MCP makes that combination unusually easy to assemble. An agent might connect to a server that reads your messages or files (private data), receive a poisoned tool description or response (untrusted instructions), and have a network-capable tool or output channel available (exfiltration). None of these capabilities is malicious on its own. The danger is that MCP lets a single agent hold all three at once, and a poisoned tool is the spark that connects them.
Because the attack rides on the model's instruction-following behavior, it does not require breaking authentication, exploiting a memory bug, or compromising the host. That is why teams who have hardened their MCP servers at the infrastructure level can still be fully exposed at the reasoning level.
A tool poisoning attack generally unfolds in a predictable sequence:
The payload can live in several places: the tool's description or docstring, its parameter descriptions, or the tool response returned at call time. Tool-description poisoning is the classic form. Tool response poisoning is more insidious, because the malicious content arrives at runtime, after any connect-time review has already passed.
Most MCP clients pass tool descriptions into the model context without sanitization or schema enforcement, and the model is designed to follow instructions it finds in its context. There is no built-in boundary that says "this text is data to display, not a command to obey." A maliciously crafted description therefore reads to the model exactly like a system instruction.

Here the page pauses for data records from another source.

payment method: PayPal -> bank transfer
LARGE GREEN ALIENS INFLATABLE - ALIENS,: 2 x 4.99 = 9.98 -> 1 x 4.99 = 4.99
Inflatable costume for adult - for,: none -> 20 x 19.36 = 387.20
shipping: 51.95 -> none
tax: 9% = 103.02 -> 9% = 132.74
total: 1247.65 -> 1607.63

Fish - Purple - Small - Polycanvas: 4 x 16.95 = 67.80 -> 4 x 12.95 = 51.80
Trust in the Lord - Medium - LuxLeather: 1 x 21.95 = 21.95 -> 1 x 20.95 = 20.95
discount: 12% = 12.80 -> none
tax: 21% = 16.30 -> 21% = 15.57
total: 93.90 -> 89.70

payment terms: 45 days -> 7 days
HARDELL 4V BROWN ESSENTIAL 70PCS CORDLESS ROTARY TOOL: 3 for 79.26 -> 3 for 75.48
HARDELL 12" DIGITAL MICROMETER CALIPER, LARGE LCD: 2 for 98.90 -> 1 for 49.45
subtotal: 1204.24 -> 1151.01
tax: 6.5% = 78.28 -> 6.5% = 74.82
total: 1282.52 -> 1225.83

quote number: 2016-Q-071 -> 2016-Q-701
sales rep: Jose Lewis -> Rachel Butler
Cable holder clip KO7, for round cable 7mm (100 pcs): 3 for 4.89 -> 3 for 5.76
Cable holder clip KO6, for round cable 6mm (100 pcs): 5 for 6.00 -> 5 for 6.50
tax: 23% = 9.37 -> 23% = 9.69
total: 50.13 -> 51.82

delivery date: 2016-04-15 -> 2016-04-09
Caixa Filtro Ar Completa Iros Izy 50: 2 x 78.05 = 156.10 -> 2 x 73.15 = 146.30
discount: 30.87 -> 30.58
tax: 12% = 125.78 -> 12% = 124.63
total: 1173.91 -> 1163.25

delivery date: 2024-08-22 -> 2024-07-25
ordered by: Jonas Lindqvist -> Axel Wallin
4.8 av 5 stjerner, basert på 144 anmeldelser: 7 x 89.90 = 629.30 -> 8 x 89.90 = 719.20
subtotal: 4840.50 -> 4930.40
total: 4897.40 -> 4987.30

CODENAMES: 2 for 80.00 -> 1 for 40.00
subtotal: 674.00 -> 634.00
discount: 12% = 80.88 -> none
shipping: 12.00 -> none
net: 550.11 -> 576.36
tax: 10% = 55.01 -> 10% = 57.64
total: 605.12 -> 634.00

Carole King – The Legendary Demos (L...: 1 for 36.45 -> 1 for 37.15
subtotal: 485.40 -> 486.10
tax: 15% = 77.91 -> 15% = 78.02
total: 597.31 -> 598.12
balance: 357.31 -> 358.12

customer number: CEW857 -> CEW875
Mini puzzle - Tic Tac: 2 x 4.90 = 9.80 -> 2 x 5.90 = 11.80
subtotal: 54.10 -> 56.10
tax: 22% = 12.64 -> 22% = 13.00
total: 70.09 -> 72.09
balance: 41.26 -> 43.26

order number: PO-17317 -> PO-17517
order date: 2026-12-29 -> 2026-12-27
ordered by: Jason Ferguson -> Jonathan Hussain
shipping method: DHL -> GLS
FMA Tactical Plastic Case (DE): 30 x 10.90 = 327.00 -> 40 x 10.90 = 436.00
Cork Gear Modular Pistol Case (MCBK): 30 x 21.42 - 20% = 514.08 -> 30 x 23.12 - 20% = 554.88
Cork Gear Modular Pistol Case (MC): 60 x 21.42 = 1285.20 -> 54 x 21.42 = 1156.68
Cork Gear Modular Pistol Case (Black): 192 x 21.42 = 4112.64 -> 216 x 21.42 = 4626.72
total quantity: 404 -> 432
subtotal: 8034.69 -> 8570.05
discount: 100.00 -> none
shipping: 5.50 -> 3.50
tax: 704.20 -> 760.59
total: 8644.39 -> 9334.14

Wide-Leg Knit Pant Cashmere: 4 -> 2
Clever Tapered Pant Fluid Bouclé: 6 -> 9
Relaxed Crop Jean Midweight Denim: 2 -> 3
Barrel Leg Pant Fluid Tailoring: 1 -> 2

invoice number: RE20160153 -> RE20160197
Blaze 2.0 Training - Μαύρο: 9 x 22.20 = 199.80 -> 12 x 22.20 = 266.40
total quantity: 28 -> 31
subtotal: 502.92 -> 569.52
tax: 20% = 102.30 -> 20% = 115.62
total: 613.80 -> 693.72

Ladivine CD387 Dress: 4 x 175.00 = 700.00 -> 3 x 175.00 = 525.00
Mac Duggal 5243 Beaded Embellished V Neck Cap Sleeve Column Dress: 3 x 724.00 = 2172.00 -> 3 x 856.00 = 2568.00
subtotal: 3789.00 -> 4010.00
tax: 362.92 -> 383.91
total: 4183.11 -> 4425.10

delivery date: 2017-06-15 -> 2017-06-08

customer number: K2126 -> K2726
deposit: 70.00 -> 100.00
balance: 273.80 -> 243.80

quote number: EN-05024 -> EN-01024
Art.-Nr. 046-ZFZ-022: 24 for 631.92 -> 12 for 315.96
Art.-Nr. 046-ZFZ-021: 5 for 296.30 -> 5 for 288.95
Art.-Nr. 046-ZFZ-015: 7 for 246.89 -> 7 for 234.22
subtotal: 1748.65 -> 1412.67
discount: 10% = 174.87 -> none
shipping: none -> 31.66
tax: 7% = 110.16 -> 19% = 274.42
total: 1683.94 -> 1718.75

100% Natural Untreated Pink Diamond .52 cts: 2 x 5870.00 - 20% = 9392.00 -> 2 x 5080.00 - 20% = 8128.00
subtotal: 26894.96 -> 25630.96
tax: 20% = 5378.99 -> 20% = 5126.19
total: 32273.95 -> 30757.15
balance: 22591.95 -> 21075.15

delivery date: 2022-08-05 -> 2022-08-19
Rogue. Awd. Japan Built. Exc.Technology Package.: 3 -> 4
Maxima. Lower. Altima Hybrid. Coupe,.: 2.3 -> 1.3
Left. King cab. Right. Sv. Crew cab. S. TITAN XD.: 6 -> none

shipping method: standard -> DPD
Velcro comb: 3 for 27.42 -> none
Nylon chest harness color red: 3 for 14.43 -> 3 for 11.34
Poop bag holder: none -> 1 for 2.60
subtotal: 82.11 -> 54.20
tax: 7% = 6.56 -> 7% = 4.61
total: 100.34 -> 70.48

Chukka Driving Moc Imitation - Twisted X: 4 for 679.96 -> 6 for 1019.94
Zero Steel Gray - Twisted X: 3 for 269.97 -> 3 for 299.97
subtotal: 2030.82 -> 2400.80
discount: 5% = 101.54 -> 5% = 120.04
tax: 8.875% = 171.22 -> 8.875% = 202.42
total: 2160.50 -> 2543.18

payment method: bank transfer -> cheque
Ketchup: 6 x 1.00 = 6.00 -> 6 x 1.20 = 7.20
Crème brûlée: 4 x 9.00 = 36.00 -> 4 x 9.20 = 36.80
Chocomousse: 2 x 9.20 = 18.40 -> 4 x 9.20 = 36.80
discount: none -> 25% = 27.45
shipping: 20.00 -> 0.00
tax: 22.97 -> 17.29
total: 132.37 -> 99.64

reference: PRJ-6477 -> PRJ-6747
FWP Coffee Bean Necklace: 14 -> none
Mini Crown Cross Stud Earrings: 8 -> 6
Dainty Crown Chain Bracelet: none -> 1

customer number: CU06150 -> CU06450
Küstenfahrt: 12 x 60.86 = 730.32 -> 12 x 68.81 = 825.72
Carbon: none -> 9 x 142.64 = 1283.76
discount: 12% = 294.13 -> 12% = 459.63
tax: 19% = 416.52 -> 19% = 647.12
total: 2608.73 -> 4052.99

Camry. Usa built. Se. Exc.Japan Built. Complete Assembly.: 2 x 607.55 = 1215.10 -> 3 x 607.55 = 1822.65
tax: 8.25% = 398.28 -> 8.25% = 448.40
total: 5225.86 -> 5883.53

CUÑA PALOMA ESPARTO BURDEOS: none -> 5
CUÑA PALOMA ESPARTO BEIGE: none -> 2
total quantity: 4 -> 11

Attackers lean on interface quirks to hide the payload from humans. Documented examples use elaborate whitespace and off-screen text, so that a tool description looks innocuous in a UI that hides horizontal scrollbars while the model still receives the full hidden instruction. The user approves what looks like a harmless tool. The model sees something very different.
Tool poisoning is a family of techniques rather than a single exploit. The main variants:
| Variant | How it works |
|---|---|
| Classic tool-description poisoning | Malicious instructions are embedded in a tool's description or docstring and processed by the model as trusted input. |
| Tool response poisoning | The hidden instructions arrive in the tool's runtime response, bypassing any vetting done at connection time. |
| Rug pull (bait-and-switch) | A tool is benign when approved, then its server-side definition mutates after consent. Safe on day one, exfiltrating your API keys by day seven. |
| Tool shadowing / squatting | A malicious tool mimics a legitimate one using similar names, homoglyphs, or naming collisions so the model or user selects it instead of the real one. |
| Line jumping / cross-server interference | With multiple servers connected to one agent, a malicious server overrides or intercepts calls intended for a trusted server. |
The rug pull variant deserves special attention, because it defeats one-time review entirely. Two conditions enable it: server-side tool logic is mutable, and standard clients do not re-fetch and re-verify a tool's full definition on every invocation, conditions analyzed in research on mitigating tool squatting and rug pull attacks in MCP. Approve a tool once and you have effectively trusted every future version of it. Tool shadowing and squatting attack a different moment, the selection stage: a fake server that imitates a trusted one only has to be picked once.
The most cited demonstration of tool poisoning targeted a WhatsApp MCP integration, analyzed in detail by Simon Willison. A malicious server defined an innocent-looking tool, presented as something as harmless as returning a daily fact, that quietly changed its definition to read the user's WhatsApp message history and reroute messages to an attacker-controlled number, all while instructing the model to hide evidence of the compromise from the user. The exfiltration was concealed using off-screen text in the client UI, so nothing looked wrong on screen.
A second documented example comes from the OWASP MCP tool poisoning write-up: a tool that reports "compliance status" returns text reading "SOC2 Status: REVIEW REQUIRED" followed by a fake directive telling the agent to read the system's /etc/shadow file and send its contents to an external endpoint. The model has no way to distinguish the fabricated compliance requirement from a real one.
Both examples share the same shape. A tool that looks legitimate carries instructions the model obeys, and the human in the loop is deliberately kept from seeing them.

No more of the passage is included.